User interface change data |
Segment Open

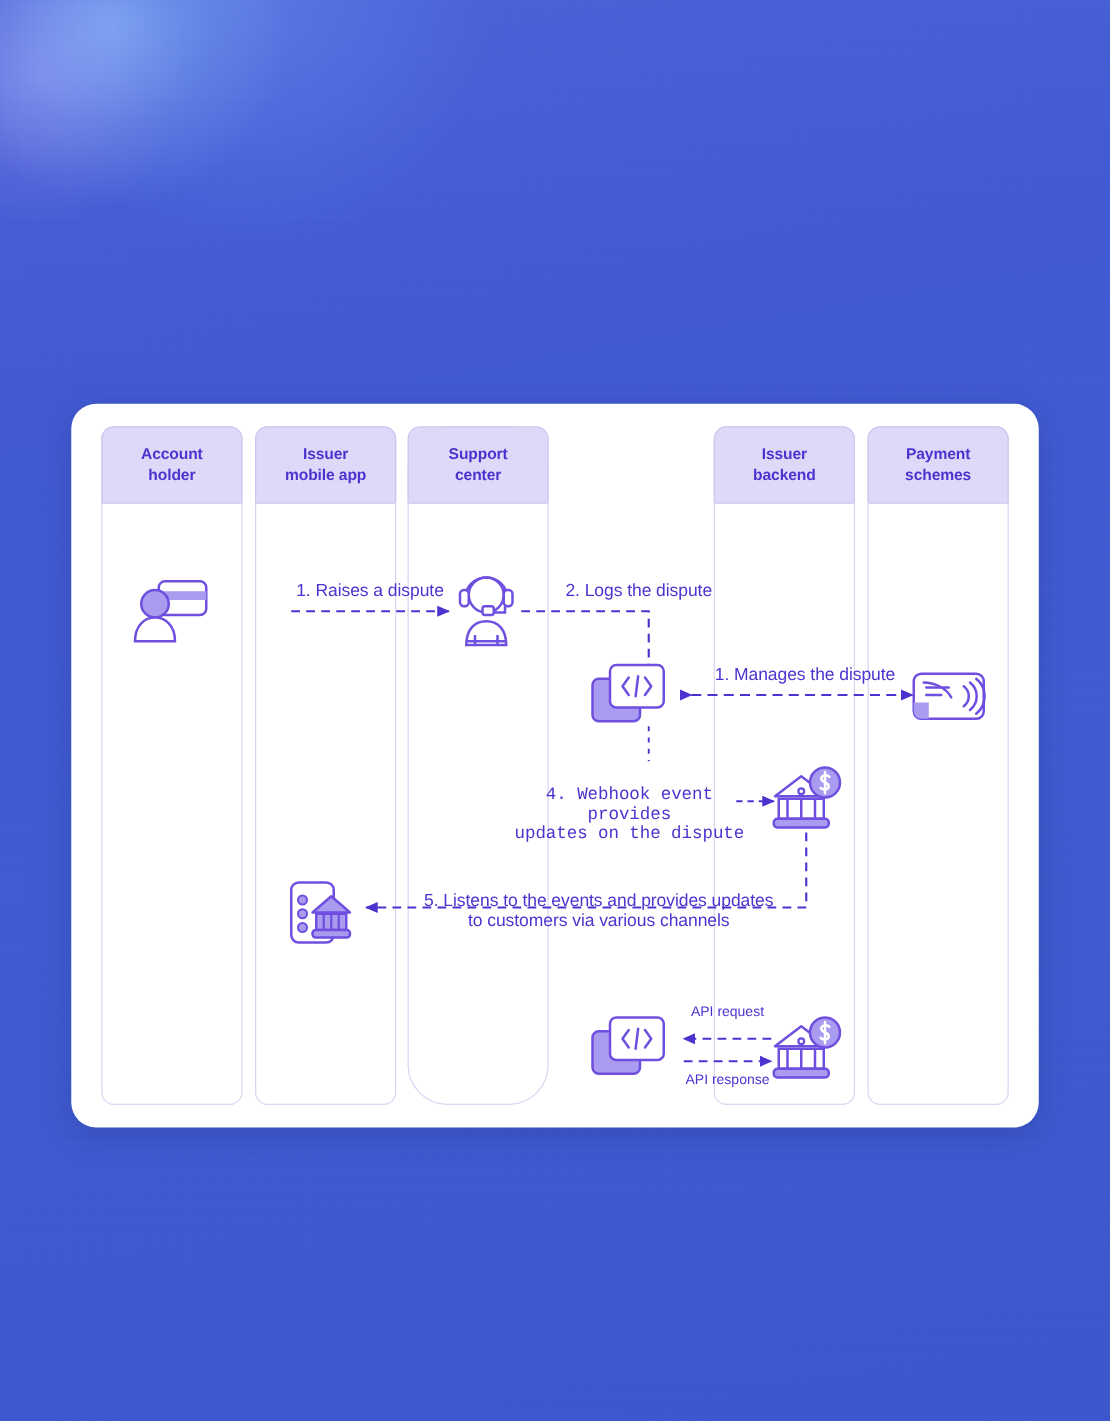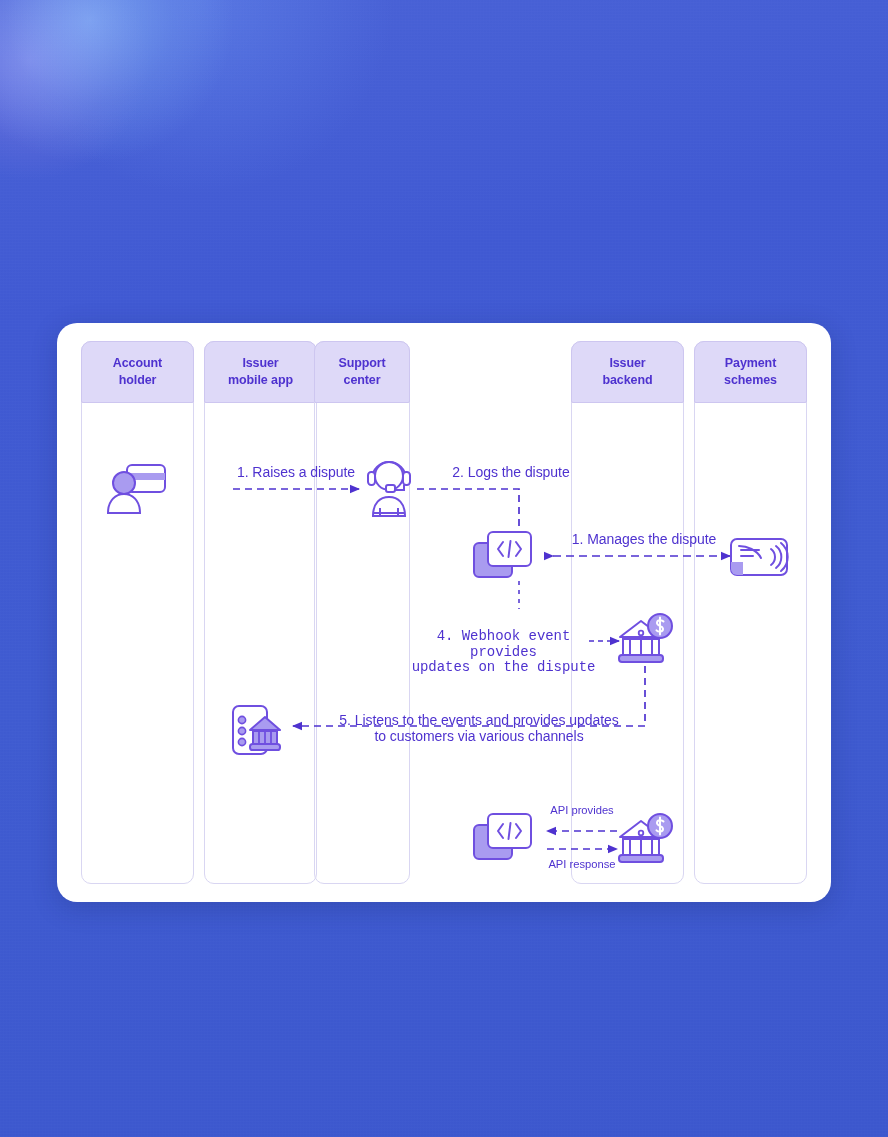--- a/index.html
+++ b/index.html
@@ -138,21 +138,21 @@
         <span>Account
 holder</span>
       </div>
     </div>
     <div class="lane" style="left:123px; width:113px;">
       <div class="lane-header">
         <span>Issuer
 mobile app</span>
       </div>
     </div>
-    <div class="lane" style="left:233px; width:96px;">
+    <div class="lane" style="left:245px; width:113px;border-radius:32px;">
       <div class="lane-header">
         <span>Support
 center</span>
       </div>
     </div>
     <div class="lane" style="left:490px; width:113px;">
       <div class="lane-header">
         <span>Issuer
 backend</span>
       </div>
@@ -283,19 +283,19 @@
       <div class="step-label" style="left:345px; top:124px; width:170px;">2. Logs the dispute</div>
 
       <div class="step-label" style="left:478px; top:191px; width:170px;">1. Manages the dispute</div>
 
       <div class="step-label" style="left:330px; top:288px; width:185px;font-family:Liberation Mono, monospace;">4. Webhook event provides
 updates on the dispute</div>
 
       <div class="step-label" style="left:248px; top:372px; width:300px;">5. Listens to the events and provides updates
 to customers via various channels</div>
 
-      <div class="small-label" style="left:441px; top:462px; width:120px;">API provides</div>
+      <div class="small-label" style="left:441px; top:462px; width:120px;">API request</div>
 
       <div class="small-label" style="left:441px; top:516px; width:120px;">API response</div>
 
     </div>
   </div>
 </div>
 
 </body></html>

Segment Closed

EXERCISE | Within the entries above, work out how many lines contain the word "provides". The number alone is the answer.

RESPONSE | 3